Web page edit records
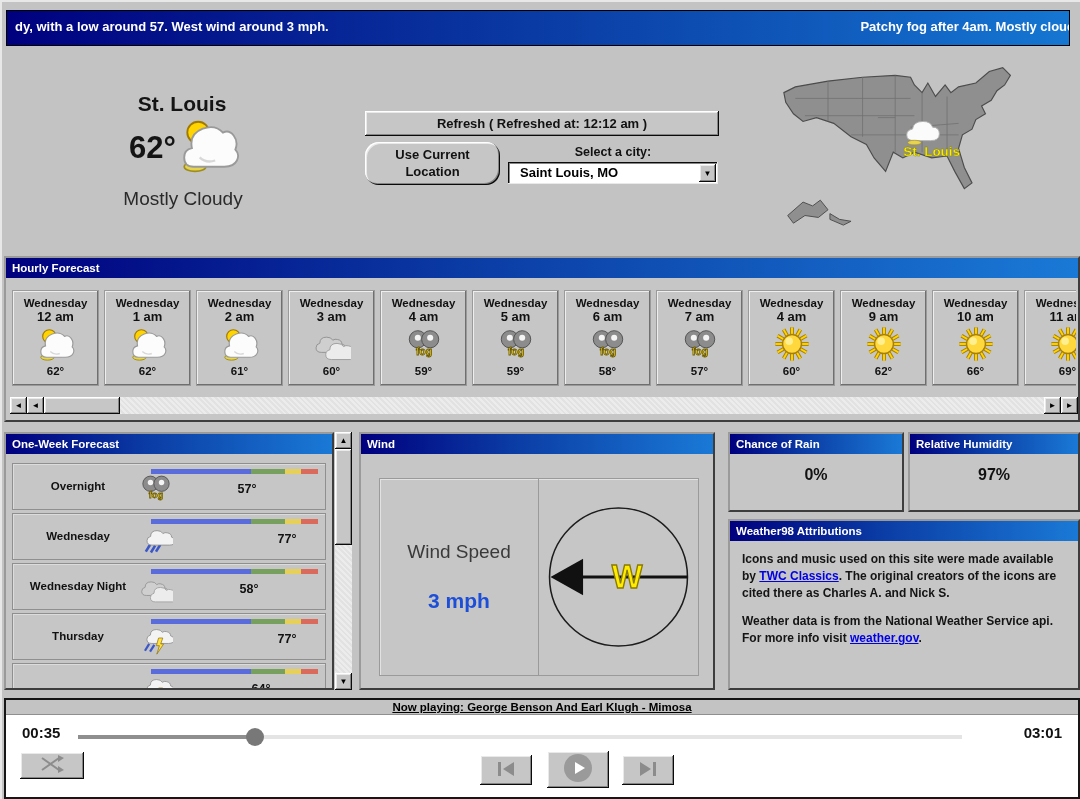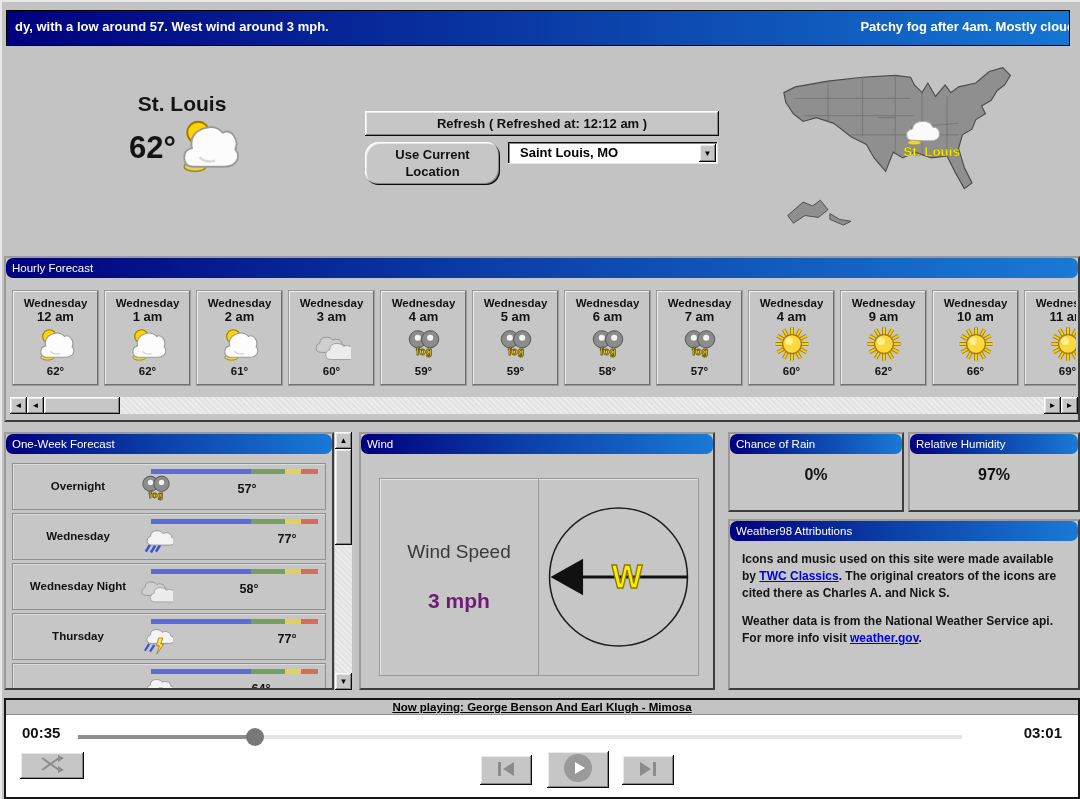--- a/index.html
+++ b/index.html
@@ -3,21 +3,21 @@
 <meta charset="utf-8">
 <style>
   html,body{margin:0;padding:0;background:#c3c3c3;}
   *{box-sizing:border-box;font-family:"Liberation Sans",sans-serif;}
   #app{position:relative;width:1080px;height:799px;background:#c3c3c3;overflow:hidden;
        border-top:2px solid #e8e8e8;border-left:2px solid #e8e8e8;}
   .bevel-up{background:#c6c6c6;border:none;
     box-shadow:inset -1px -1px #0a0a0a,inset 1px 1px #ffffff,inset -2px -2px #858585,inset 2px 2px #e9e9e9;}
   .panel{position:absolute;background:#c6c6c6;border:2px solid;border-color:#9a9a9a #3d3d3d #3d3d3d #9a9a9a;}
   .titlebar{height:20px;background:linear-gradient(90deg,#00007e 0%,#0b3ea6 45%,#1a79d6 100%);
-    color:#fff;font-weight:normal;font-size:11.5px;line-height:20px;padding-left:6px;border-radius:7px;}
+    color:#fff;font-weight:bold;font-size:11.5px;line-height:20px;padding-left:6px;}
   
   .marquee{position:absolute;left:4px;top:8px;width:1064px;height:36px;border:1px solid #000;
     background:linear-gradient(90deg,#00007e 0%,#0b41a8 55%,#1576d2 100%);overflow:hidden;}
   .marquee span{position:absolute;top:8px;color:#fff;font-weight:bold;font-size:13px;white-space:nowrap;}
   .mq-left{left:8px;} .mq-right{right:-6px;}
   
   .cc-city{position:absolute;left:100px;top:90px;width:160px;text-align:center;font-weight:bold;font-size:21px;color:#141414;}
   .cc-temp{position:absolute;left:102px;top:128px;width:72px;text-align:right;font-weight:bold;font-size:31px;color:#141414;}
   .cc-icon{position:absolute;left:176px;top:112px;width:62px;height:62px;}
   .cc-icon svg{width:62px;height:62px;}
@@ -66,21 +66,21 @@
   .wbar{position:absolute;left:138px;top:5px;width:167px;height:5px;display:flex;}
   .wseg-b{width:60%;background:#5a6cdb;} .wseg-g{width:20%;background:#77a05f;}
   .wseg-y{width:10%;background:#e6d05a;} .wseg-r{width:10%;background:#d96a5c;}
   .wtemp{position:absolute;top:18px;width:34px;text-align:center;font-weight:bold;font-size:12.5px;color:#111;}
   
   #wind-panel{left:357px;top:430px;width:356px;height:258px;}
   .windbox{position:absolute;left:18px;top:44px;width:320px;height:198px;border:1px solid #9a9a9a;
     box-shadow:inset 1px 1px #e2e2e2;display:flex;}
   .windleft{width:50%;border-right:1px solid #9a9a9a;display:flex;flex-direction:column;align-items:center;justify-content:center;gap:26px;}
   .windspeedlabel{font-size:19px;color:#3a3a3a;}
-  .windspeedvalue{font-weight:bold;font-size:21px;color:#701a75;}
+  .windspeedvalue{font-weight:bold;font-size:21px;color:#1d4ed8;}
   .windright{width:50%;display:flex;align-items:center;justify-content:center;}
   
   #rain-panel{left:726px;top:430px;width:176px;height:80px;}
   #humidity-panel{left:906px;top:430px;width:172px;height:80px;}
   .bigval{position:absolute;left:0;right:0;top:32px;text-align:center;font-weight:bold;font-size:16px;color:#111;}
   
   #attrib-panel{left:726px;top:517px;width:352px;height:171px;}
   .attribbody{padding:10px 12px 0 12px;font-weight:bold;font-size:12px;color:#141414;line-height:1.4;}
   .attribbody p{margin:0 0 12px 0;}
   .link{color:#0000e6;text-decoration:underline;cursor:pointer;}
@@ -111,24 +111,26 @@
   </div>
 
   <div class="cc-city">St. Louis</div>
   <div class="cc-temp">62°</div>
   <div class="cc-icon"><svg viewBox="0 0 40 40">
         <circle cx="13" cy="12" r="7" fill="#ffd400" stroke="#a07900" stroke-width="1.2"></circle>
         <ellipse cx="11" cy="34" rx="7" ry="3" fill="#e6d44e" stroke="#9f8c1e" stroke-width="1"></ellipse>
         <path d="M10,34 Q4,34 4,28 Q4,23 9,22 Q7,13 16,9.5 Q24,6.5 29,12 Q33,10 36,14 Q39,18 37,23 Q40,26 38,30 Q36,34 30,34 Z" fill="#fcfcfc" stroke="#9a9a9a" stroke-width="1.2"></path>
         <path d="M14,28 q4,4 10,2" fill="none" stroke="#d8d8d8" stroke-width="1.5"></path>
       </svg></div>
+  <div class="cc-cond">Mostly Cloudy</div>
 
   <button id="refresh-btn" class="btn bevel-up">Refresh ( Refreshed at: 12:12 am )</button>
   <button id="loc-btn" class="btn bevel-up">Use Current Location</button>
   <div class="citybox">
+    <div class="citylabel">Select a city:</div>
     <div class="cityselect">
       <div class="cityvalue">Saint Louis, MO</div>
       <div class="cityarrow bevel-up">▼</div>
     </div>
   </div>
 
   <div class="mapwrap">
     <svg viewBox="0 0 320 200" width="312" height="192">
       <path d="M14,34 L26,28 L60,22 L96,18 L130,16 L146,18
         L150,26 L158,34 L164,24 L172,38 L182,26 L188,34 L196,28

What the task asks — Pictures are to be left out; all other data must be returned exactly.

Answer to this problem —
--- a/index.html
+++ b/index.html
@@ -3,21 +3,21 @@
 <meta charset="utf-8">
 <style>
   html,body{margin:0;padding:0;background:#c3c3c3;}
   *{box-sizing:border-box;font-family:"Liberation Sans",sans-serif;}
   #app{position:relative;width:1080px;height:799px;background:#c3c3c3;overflow:hidden;
        border-top:2px solid #e8e8e8;border-left:2px solid #e8e8e8;}
   .bevel-up{background:#c6c6c6;border:none;
     box-shadow:inset -1px -1px #0a0a0a,inset 1px 1px #ffffff,inset -2px -2px #858585,inset 2px 2px #e9e9e9;}
   .panel{position:absolute;background:#c6c6c6;border:2px solid;border-color:#9a9a9a #3d3d3d #3d3d3d #9a9a9a;}
   .titlebar{height:20px;background:linear-gradient(90deg,#00007e 0%,#0b3ea6 45%,#1a79d6 100%);
-    color:#fff;font-weight:normal;font-size:11.5px;line-height:20px;padding-left:6px;border-radius:7px;}
+    color:#fff;font-weight:bold;font-size:11.5px;line-height:20px;padding-left:6px;}
   
   .marquee{position:absolute;left:4px;top:8px;width:1064px;height:36px;border:1px solid #000;
     background:linear-gradient(90deg,#00007e 0%,#0b41a8 55%,#1576d2 100%);overflow:hidden;}
   .marquee span{position:absolute;top:8px;color:#fff;font-weight:bold;font-size:13px;white-space:nowrap;}
   .mq-left{left:8px;} .mq-right{right:-6px;}
   
   .cc-city{position:absolute;left:100px;top:90px;width:160px;text-align:center;font-weight:bold;font-size:21px;color:#141414;}
   .cc-temp{position:absolute;left:102px;top:128px;width:72px;text-align:right;font-weight:bold;font-size:31px;color:#141414;}
   .cc-icon{position:absolute;left:176px;top:112px;width:62px;height:62px;}
   .cc-icon svg{width:62px;height:62px;}
@@ -66,21 +66,21 @@
   .wbar{position:absolute;left:138px;top:5px;width:167px;height:5px;display:flex;}
   .wseg-b{width:60%;background:#5a6cdb;} .wseg-g{width:20%;background:#77a05f;}
   .wseg-y{width:10%;background:#e6d05a;} .wseg-r{width:10%;background:#d96a5c;}
   .wtemp{position:absolute;top:18px;width:34px;text-align:center;font-weight:bold;font-size:12.5px;color:#111;}
   
   #wind-panel{left:357px;top:430px;width:356px;height:258px;}
   .windbox{position:absolute;left:18px;top:44px;width:320px;height:198px;border:1px solid #9a9a9a;
     box-shadow:inset 1px 1px #e2e2e2;display:flex;}
   .windleft{width:50%;border-right:1px solid #9a9a9a;display:flex;flex-direction:column;align-items:center;justify-content:center;gap:26px;}
   .windspeedlabel{font-size:19px;color:#3a3a3a;}
-  .windspeedvalue{font-weight:bold;font-size:21px;color:#701a75;}
+  .windspeedvalue{font-weight:bold;font-size:21px;color:#1d4ed8;}
   .windright{width:50%;display:flex;align-items:center;justify-content:center;}
   
   #rain-panel{left:726px;top:430px;width:176px;height:80px;}
   #humidity-panel{left:906px;top:430px;width:172px;height:80px;}
   .bigval{position:absolute;left:0;right:0;top:32px;text-align:center;font-weight:bold;font-size:16px;color:#111;}
   
   #attrib-panel{left:726px;top:517px;width:352px;height:171px;}
   .attribbody{padding:10px 12px 0 12px;font-weight:bold;font-size:12px;color:#141414;line-height:1.4;}
   .attribbody p{margin:0 0 12px 0;}
   .link{color:#0000e6;text-decoration:underline;cursor:pointer;}
@@ -111,24 +111,26 @@
   </div>
 
   <div class="cc-city">St. Louis</div>
   <div class="cc-temp">62°</div>
   <div class="cc-icon"><svg viewBox="0 0 40 40">
         <circle cx="13" cy="12" r="7" fill="#ffd400" stroke="#a07900" stroke-width="1.2"></circle>
         <ellipse cx="11" cy="34" rx="7" ry="3" fill="#e6d44e" stroke="#9f8c1e" stroke-width="1"></ellipse>
         <path d="M10,34 Q4,34 4,28 Q4,23 9,22 Q7,13 16,9.5 Q24,6.5 29,12 Q33,10 36,14 Q39,18 37,23 Q40,26 38,30 Q36,34 30,34 Z" fill="#fcfcfc" stroke="#9a9a9a" stroke-width="1.2"></path>
         <path d="M14,28 q4,4 10,2" fill="none" stroke="#d8d8d8" stroke-width="1.5"></path>
       </svg></div>
+  <div class="cc-cond">Mostly Cloudy</div>
 
   <button id="refresh-btn" class="btn bevel-up">Refresh ( Refreshed at: 12:12 am )</button>
   <button id="loc-btn" class="btn bevel-up">Use Current Location</button>
   <div class="citybox">
+    <div class="citylabel">Select a city:</div>
     <div class="cityselect">
       <div class="cityvalue">Saint Louis, MO</div>
       <div class="cityarrow bevel-up">▼</div>
     </div>
   </div>
 
   <div class="mapwrap">
     <svg viewBox="0 0 320 200" width="312" height="192">
       <path d="M14,34 L26,28 L60,22 L96,18 L130,16 L146,18
         L150,26 L158,34 L164,24 L172,38 L182,26 L188,34 L196,28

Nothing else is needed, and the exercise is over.